C'est l'informateur IN-3233, qui travaillait pour un membre de l'organisation, qui a mis les policiers sur la piste, à l'automne 2004. Ce dernier viendra témoigner, ainsi que deux autres «témoins particuliers» recrutés durant l'enquête. En tout, la poursuite pourrait faire entendre une cinquantaine de témoins, pour la plupart des policiers.

D'entrée de jeu, Me Goulet a appelé à la barre l'enquêteur principal au dossier, Daniel Fréchette, qui a déposé un volumineux album de photos prises lors de 11 entrées faites au cours de l'enquête, tant à l'aéroport Montréal-Trudeau afin d'identifier Carlos Gallo, un représentant des fournisseurs de cocaïne, que dans des maisons privées et des véhicules.
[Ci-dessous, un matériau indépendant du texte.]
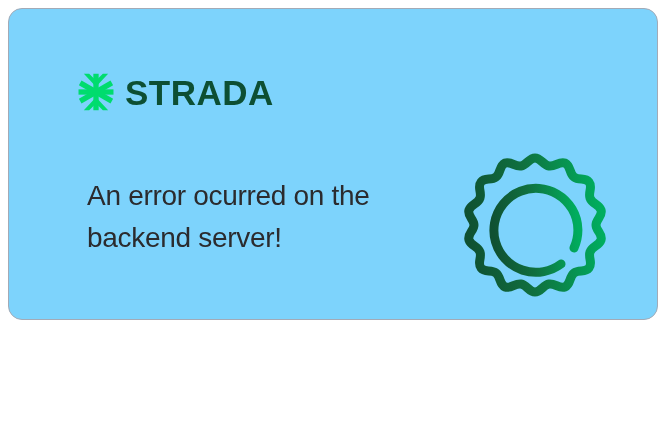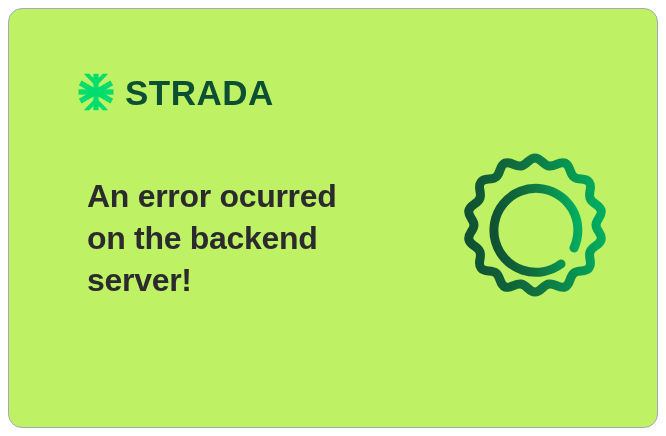--- a/index.html
+++ b/index.html
@@ -28,9 +28,9 @@
     left: 8px;
     top: 8px;
     width: 650px;
-    height: 420px;
+    height: 312px;
     box-sizing: border-box;
-    background: #bef264;
+    background: #7dd3fc;
     border: 1px solid #a3aab6;
     border-radius: 14px;
   }

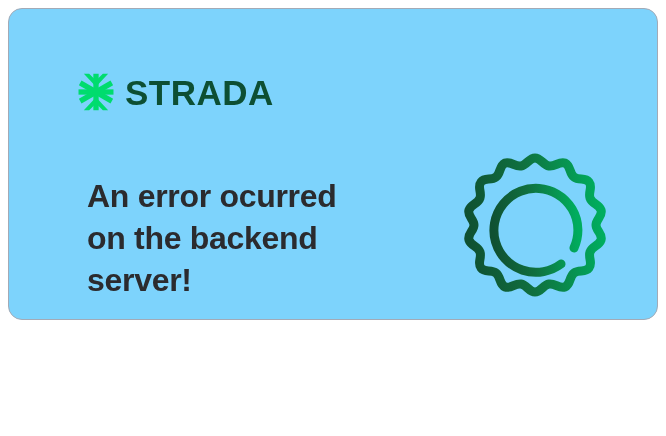--- a/index.html
+++ b/index.html
@@ -64,8 +64,8 @@
     left: 78px;
     top: 166px;
     width: 290px;
-    font-size: 32px;
-    font-weight: bold;
+    font-size: 28px;
+    font-weight: normal;
     line-height: 42px;
     letter-spacing: -0.3px;
     color: #2b2b2e;

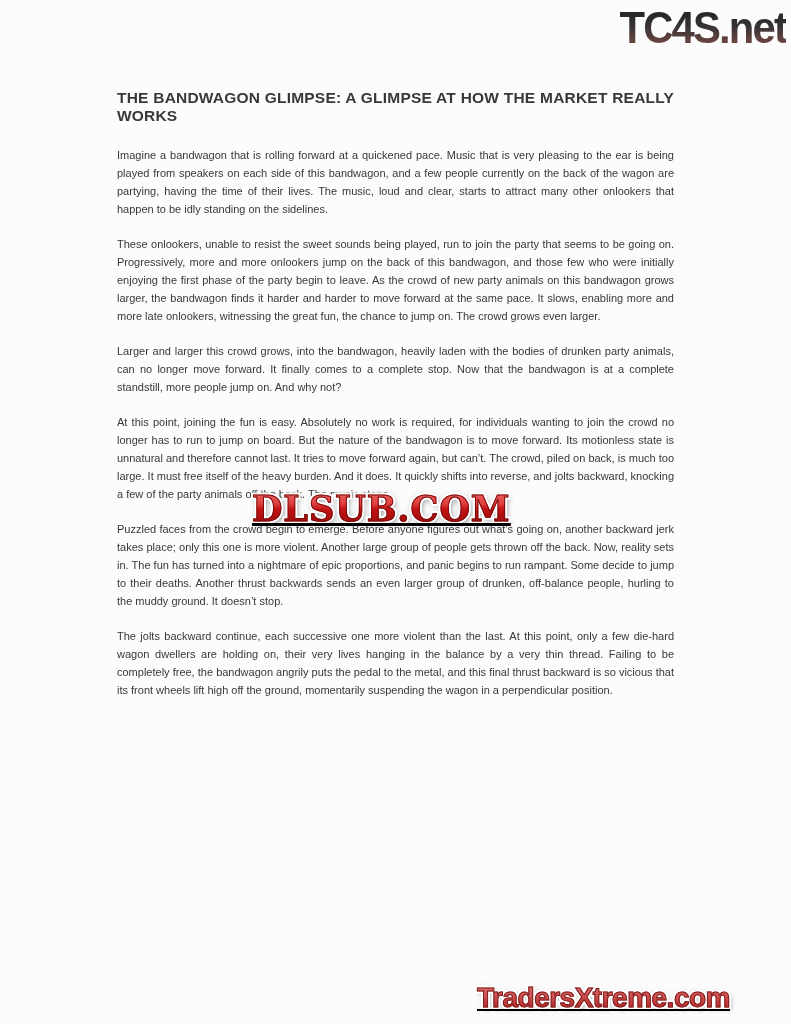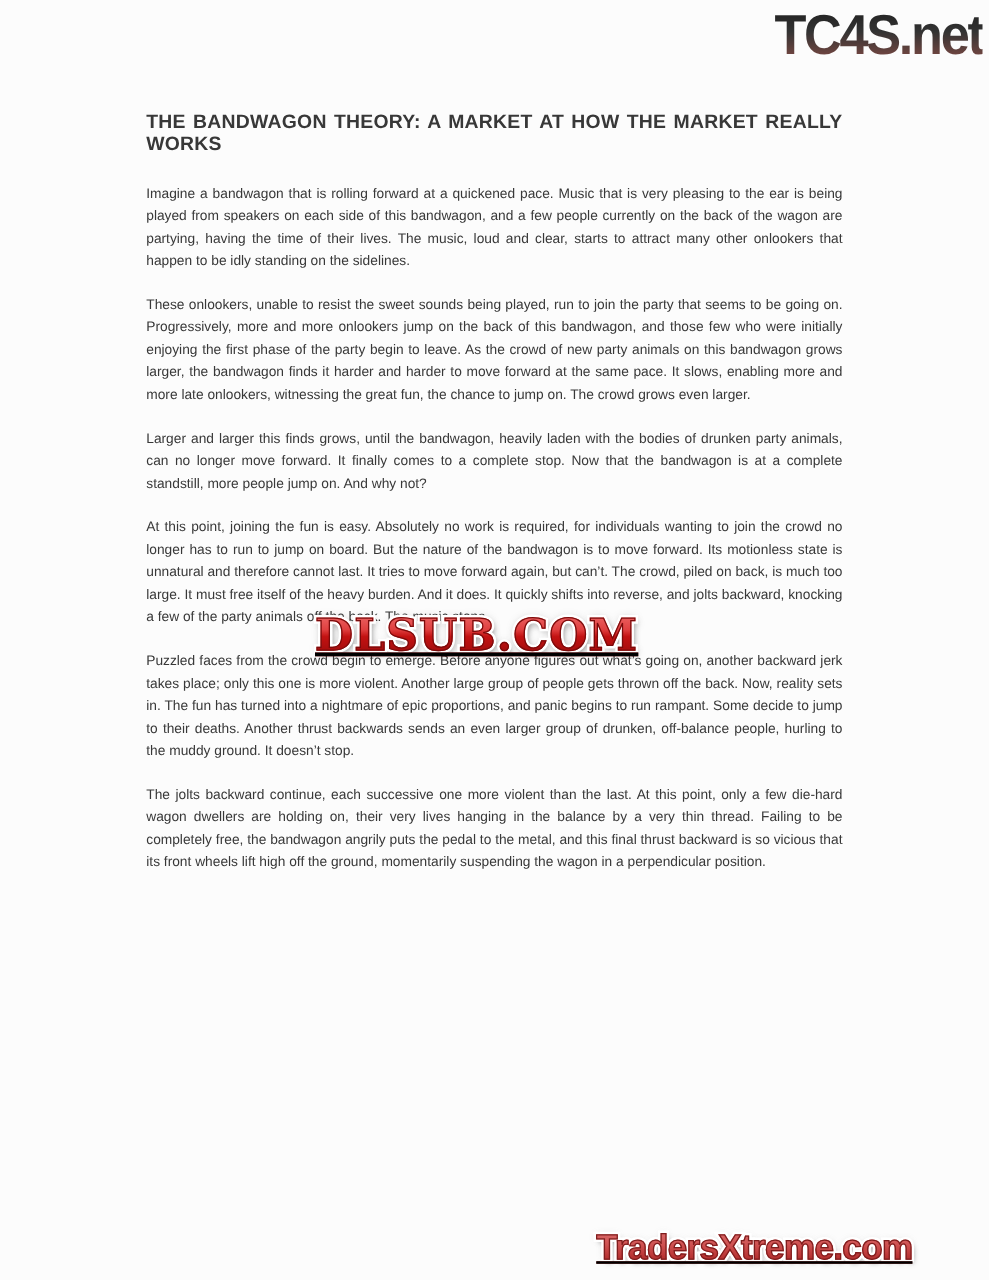--- a/index.html
+++ b/index.html
@@ -100,7 +100,7 @@
 <div class="tc4s-logo">TC4S.net</div>
 
 <div class="article">
-  <h1>THE BANDWAGON THEORY: A MARKET AT HOW THE MARKET REALLY WORKS</h1>
+  <h1>THE BANDWAGON GLIMPSE: A GLIMPSE AT HOW THE MARKET REALLY WORKS</h1>
   <p>Imagine a bandwagon that is rolling forward at a quickened pace. Music that is very pleasing to the ear is being played from speakers on each side of this bandwagon, and a few people currently on the back of the wagon are partying, having the time of their lives. The music, loud and clear, starts to attract many other onlookers that happen to be idly standing on the sidelines.</p>
   <p>These onlookers, unable to resist the sweet sounds being played, run to join the party that seems to be going on. Progressively, more and more onlookers jump on the back of this bandwagon, and those few who were initially enjoying the first phase of the party begin to leave. As the crowd of new party animals on this bandwagon grows larger, the bandwagon finds it harder and harder to move forward at the same pace. It slows, enabling more and more late onlookers, witnessing the great fun, the chance to jump on. The crowd grows even larger.</p>
   <p>Larger and larger this finds grows, until the bandwagon, heavily laden with the bodies of drunken party animals, can no longer move forward. It finally comes to a complete stop. Now that the bandwagon is at a complete standstill, more people jump on. And why not?</p>

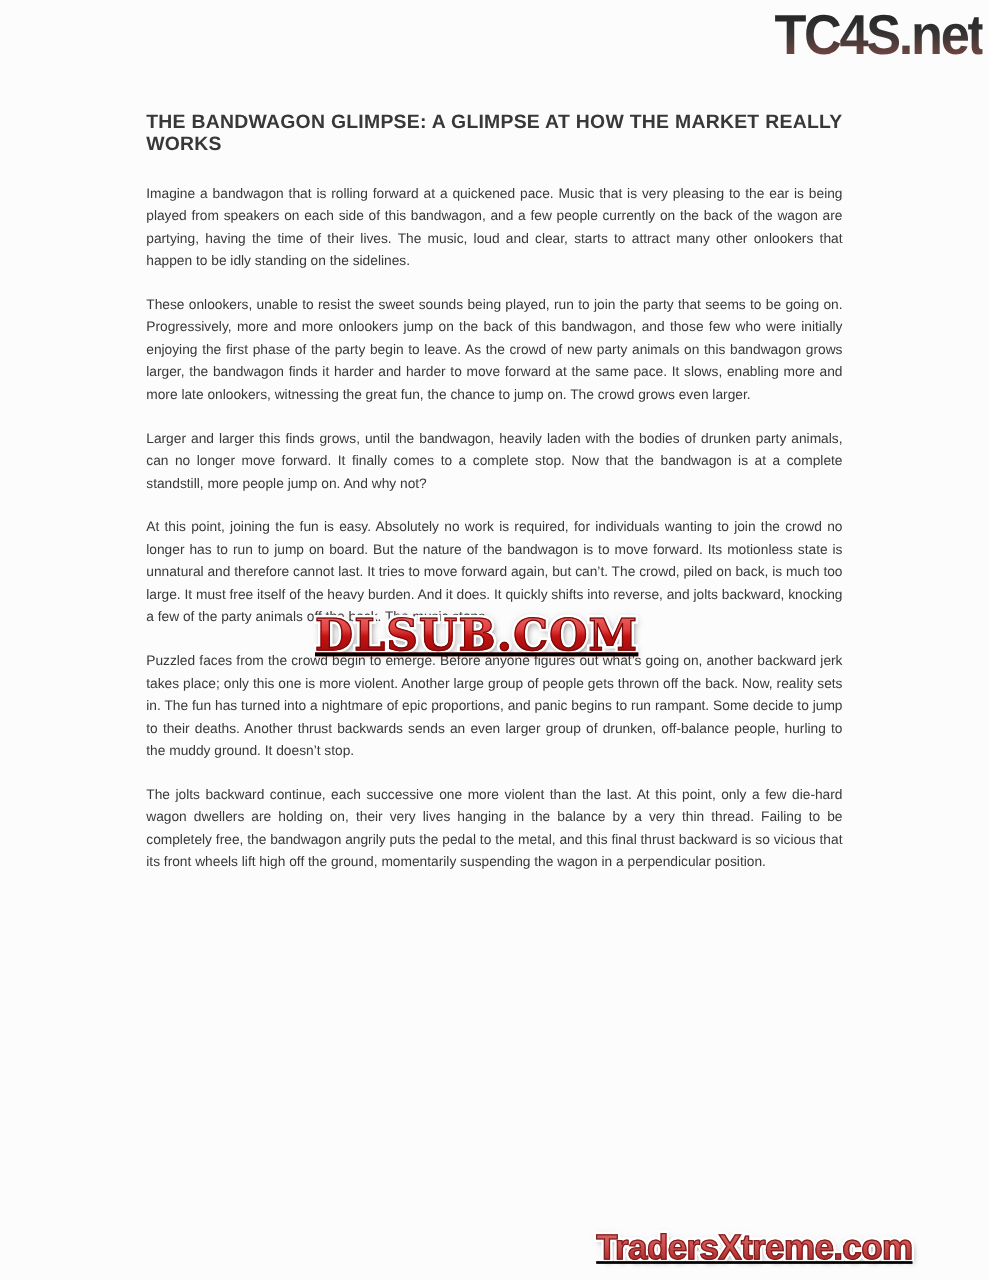--- a/index.html
+++ b/index.html
@@ -103,7 +103,7 @@
   <h1>THE BANDWAGON GLIMPSE: A GLIMPSE AT HOW THE MARKET REALLY WORKS</h1>
   <p>Imagine a bandwagon that is rolling forward at a quickened pace. Music that is very pleasing to the ear is being played from speakers on each side of this bandwagon, and a few people currently on the back of the wagon are partying, having the time of their lives. The music, loud and clear, starts to attract many other onlookers that happen to be idly standing on the sidelines.</p>
   <p>These onlookers, unable to resist the sweet sounds being played, run to join the party that seems to be going on. Progressively, more and more onlookers jump on the back of this bandwagon, and those few who were initially enjoying the first phase of the party begin to leave. As the crowd of new party animals on this bandwagon grows larger, the bandwagon finds it harder and harder to move forward at the same pace. It slows, enabling more and more late onlookers, witnessing the great fun, the chance to jump on. The crowd grows even larger.</p>
-  <p>Larger and larger this finds grows, until the bandwagon, heavily laden with the bodies of drunken party animals, can no longer move forward. It finally comes to a complete stop. Now that the bandwagon is at a complete standstill, more people jump on. And why not?</p>
+  <p>Larger and larger this crowd grows, into the bandwagon, heavily laden with the bodies of drunken party animals, can no longer move forward. It finally comes to a complete stop. Now that the bandwagon is at a complete standstill, more people jump on. And why not?</p>
   <p>At this point, joining the fun is easy. Absolutely no work is required, for individuals wanting to join the crowd no longer has to run to jump on board. But the nature of the bandwagon is to move forward. Its motionless state is unnatural and therefore cannot last. It tries to move forward again, but can’t. The crowd, piled on back, is much too large. It must free itself of the heavy burden. And it does. It quickly shifts into reverse, and jolts backward, knocking a few of the party animals off the back. The music stops.</p>
   <p>Puzzled faces from the crowd begin to emerge. Before anyone figures out what’s going on, another backward jerk takes place; only this one is more violent. Another large group of people gets thrown off the back. Now, reality sets in. The fun has turned into a nightmare of epic proportions, and panic begins to run rampant. Some decide to jump to their deaths. An­other thrust backwards sends an even larger group of drunken, off-balance people, hurling to the muddy ground. It doesn’t stop.</p>
   <p>The jolts backward continue, each successive one more violent than the last. At this point, only a few die-hard wagon dwellers are holding on, their very lives hanging in the balance by a very thin thread. Failing to be completely free, the bandwagon angrily puts the pedal to the metal, and this final thrust backward is so vicious that its front wheels lift high off the ground, momentarily suspending the wagon in a perpendicular position.</p>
Des perquisitions en rafale au domicile du couple Martinez, à Kirkland, dans l'Ouest-de-l'Île, ont notamment permis de trouver des notes et des feuilles comptables possiblement reliées au narcotrafic. Il y avait aussi, dans un coffre-fort, des liasses d'argent estimées à plus de 200 000$.

Au moment de l'ajournement, les jurés terminaient le visionnement d'opérations de filature faites le 21 novembre 2004 et le 27 février 2005, à Pointe-Claire et à Montréal. Les deux fois, Atilio Martinez est venu déposer un paquet dans une voiture garée, qui a ensuite été prise en charge par un autre membre du clan.

Ce procès en Cour supérieure est dirigé par le juge Guy Cournoyer. Il se poursuit aujourd'hui, et il pourrait durer de six à huit semaines.